Starbucks Porn
Starbucks plans to ban access to porn sites on its free Wi-Fi in 2019. A Starbucks customer works on his laptop inside a Starbucks Coffee shop on January 22, 2015 in San Francisco, California. Starbucks will report first quarter earnings January 22, after the close of the trading day. Getty Images/Justin Sullivan

Customers will no longer be able to drink their coffee and watch porn at the same time at Starbucks (SBUX) as the company will be placing filters on its free Wi-Fi.

Starbucks plans to block porn sites at all of its U.S. stores by next year, according to Business Insider.
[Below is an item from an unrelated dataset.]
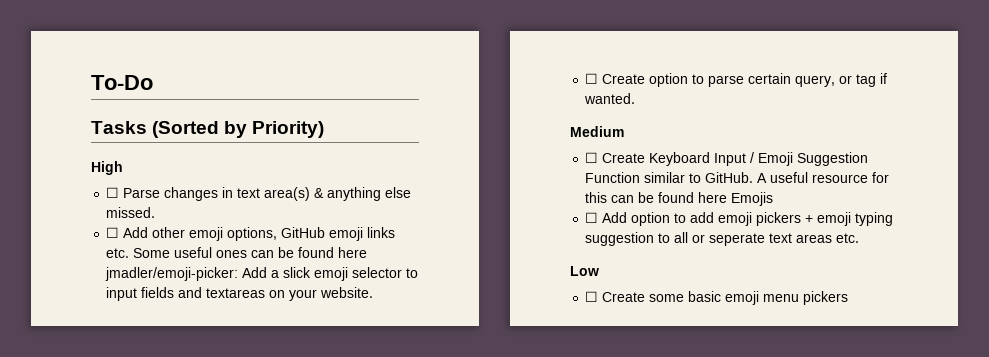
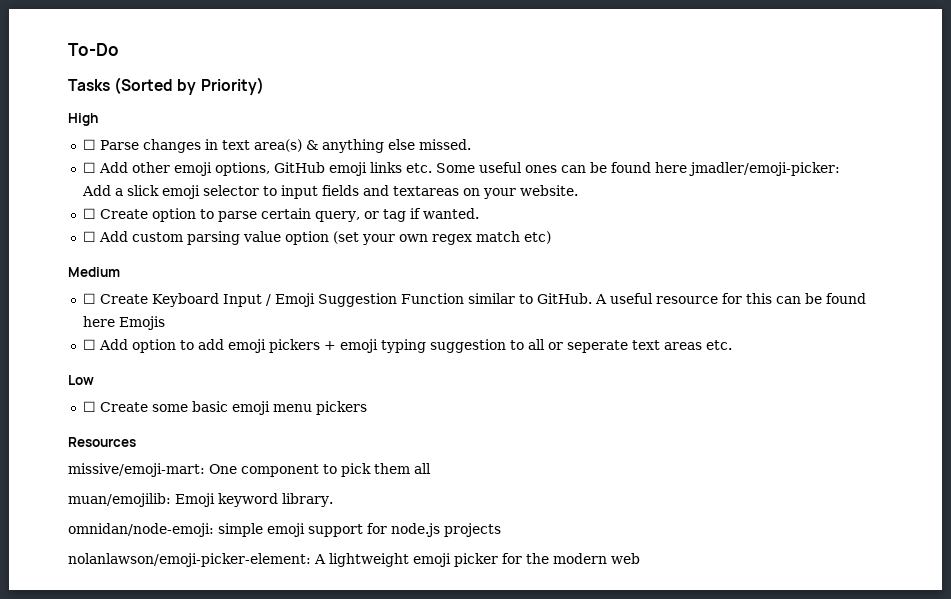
(636, 98) none -> [82,231,551,245] // ☐ Add custom parsing value option (set your own regex match etc)
(849, 298) none -> [68,437,136,447] [68,463,431,477] [68,493,333,507] [68,523,501,537] [68,553,640,567] // Resources // missive/emoji-mart: One component to pick them all // muan/emojilib: Emoji keyword library. // omnidan/node-emoji: simple emoji support for node.js projects // nolanlawson/emoji-picker-element: A lightweight emoji picker for the modern web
While the coffee chain has always prohibited pornographic content on its free Wi-Fi, it never had the filers in place to actually block it, the news outlet said.

“While it rarely occurs, the use of Starbucks public Wi-Fi to view illegal or egregious content is not, nor has it ever been permitted,” the company said in a statement to BuzzFeed. “We have identified a solution to prevent this content from being viewed within our stores, and we will begin introducing it to our US locations in 2019.”

Starbucks told Business Insider that while it doesn’t have a permanent solution in place, it has tested a number of tools designed to prevent accidentally blocking websites that are inoffensive.

The move to block porn sites on its Wi-Fi service comes from years of pressure from internet safety nonprofit Enough Is Enough. The organization also worked with McDonald’s to add content filters to its free Wi-Fi in 2016, according to Business Insider.

Starbucks finally caved in to the pressure from Enough Is Enough since promising the organization that it would also ban porn on its free Wi-Fi in 2016, the news outlet reported. The organization sent a petition to Starbucks demanding that it stop allowing access to porn sites, which was signed by 26,000 people on Thursday, Business Insider said.

As of this afternoon, Starbucks stock was up 0.25 percent to 66.99.